Chris’s article is a great, fun read, and a fantastic walk down memory lane in full early tech mojo (even if you’re not old enough to remember those heady days of floppy disc drives and the DynaTAC 8000x mobile phone). One gadget or system or lifestyle benefits from what developers have learned from the last one, each cannibalizing the “old wheels” and adding new and better technology that was developing almost as fast as the devices. It was a new world, and it changed, literally over night because of innovators who were never satisfied with the old wheel, and consumers who demanded more!
Innovation isn’t only about new ideas or objects, In fact, innovation frequently emerges from something old and familiar—just look how many times the wheel has been reinvented (I couldn’t find any stats on that, but my guess is it’s a real lot of times).
The point is that everything can withstand improvement. Fact is, it's often difficult to breathe new life into old things and ideas, but it’s even harder to think up something entirely new.

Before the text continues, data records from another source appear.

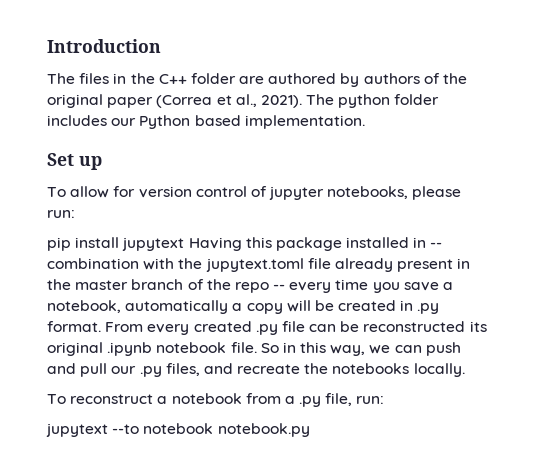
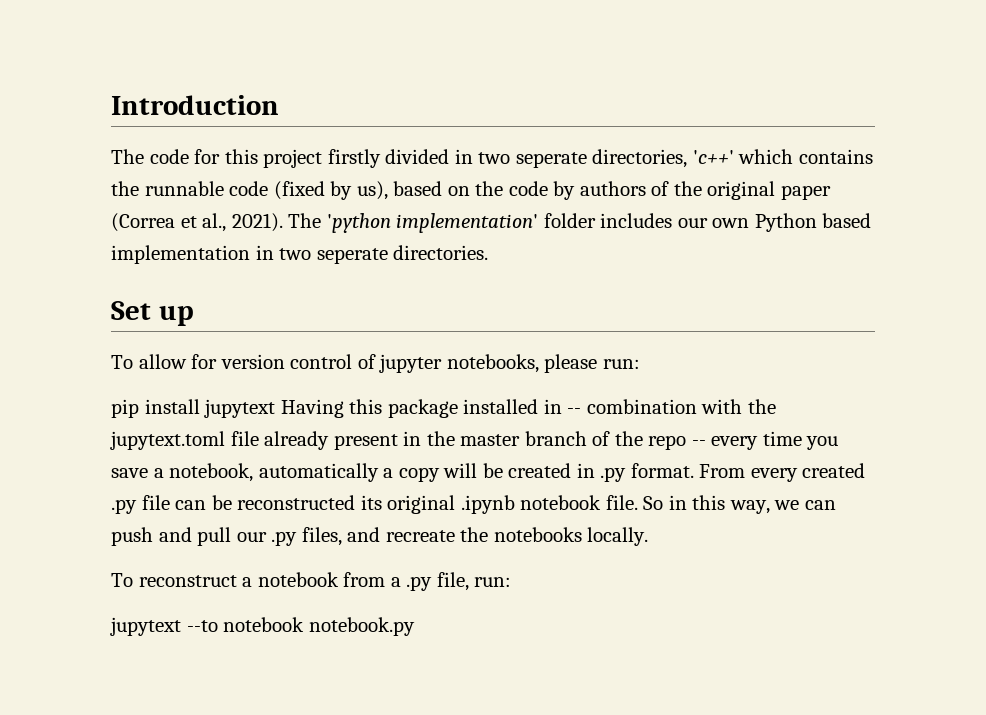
[79,73,337,84] files in the C++ folder are authored -> [149,149,873,168] [111,181,548,200] code for this project firstly divided in two seperate directories, 'c++' which contains the runnable code (fixed by us), based on the code
[338,94,391,108] python -> [326,213,539,233] 'python implementation'
(137, 122) none -> [712,218,750,228] own
[244,115,365,129] implementation. -> [111,245,489,264] implementation in two seperate directories.

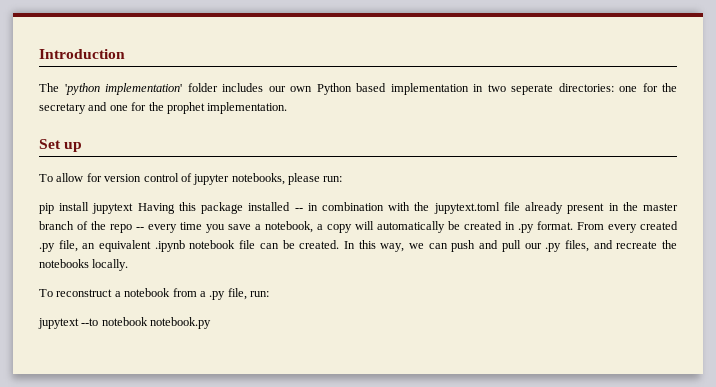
[149,149,873,168] [111,181,832,200] [111,213,322,232] code for this project firstly divided in two seperate directories, 'c++' which contains the runnable code (fixed by us), based on the code by authors of the original paper (Correa et al., 2021). The -> (59, 87) none
[393,245,489,260] directories. -> [558,83,677,92] [39,102,288,114] directories: one for the secretary and one for the prophet implementation.
[543,399,582,414] in -- -> [294,203,318,211] -- in
[258,463,379,482] automatically -> (313, 227) none
(478, 470) none -> [377,221,445,233] automatically
[141,495,687,514] file can be reconstructed its original .ipynb notebook file. So in -> [58,240,355,252] file, an equivalent .ipynb notebook file can be created. In

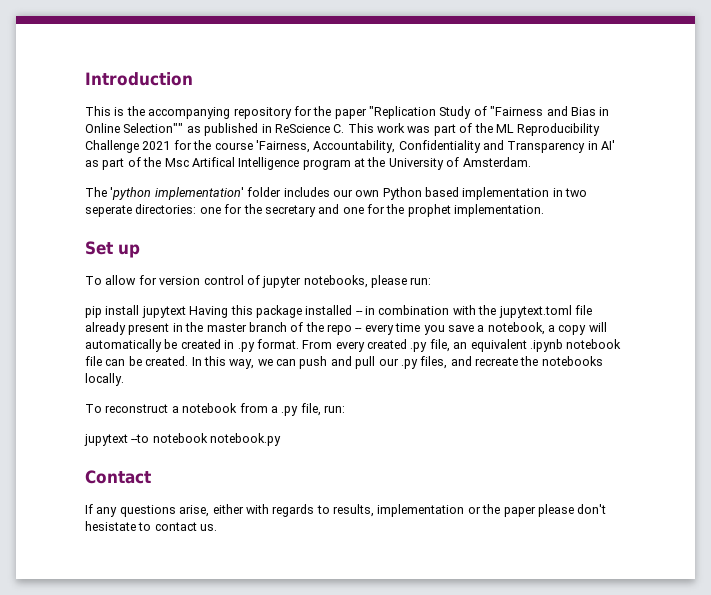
(125, 54) none -> [85,106,610,119] [85,123,601,136] [85,140,616,153] [85,157,531,170] // This is the accompanying repository for the paper "Replication Study of "Fairness and Bias in Online Selection"" as published in ReScience C. This work was part of the ML Reproducibility Challenge 2021 for the course 'Fairness, Accountability, Confidentiality and Transparency in AI' as part of the Msc Artifical Intelligence program at the University of Amsterdam.
(212, 323) none -> [85,470,151,484] [85,504,607,517] [85,521,218,531] // Contact // If any questions arise, either with regards to results, implementation or the paper please don't hesistate to contact us.

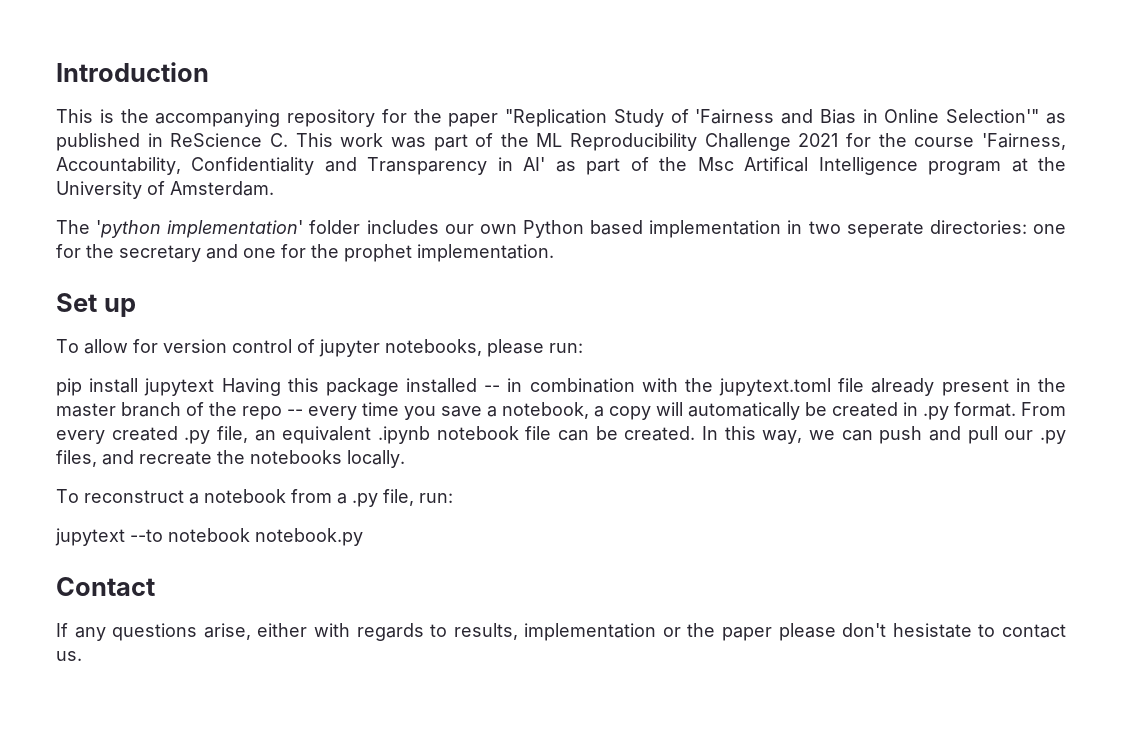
[490,106,544,116] "Fairness -> [695,109,775,124] 'Fairness
[123,123,184,133] Selection"" -> [946,109,1040,123] Selection'"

Finding new ways to solve age old problems is the ticket—like how to spread cold butter on bread without tearing the bread apart (an ingenious butter spreader is the answer, with in-built holes for easy smearing); self-driving cars, biometric security devices, the peanut butter jar that opens at both ends so consumers can scrape every last bit out effortlessly. Innovation is everywhere, and it’s usually solving old problems.
Being innovative can simply be finding a solution to everyday problems. Ask yourself the question, “How can I improve on….?” After all, it's not about who did it first, it's about who does it best.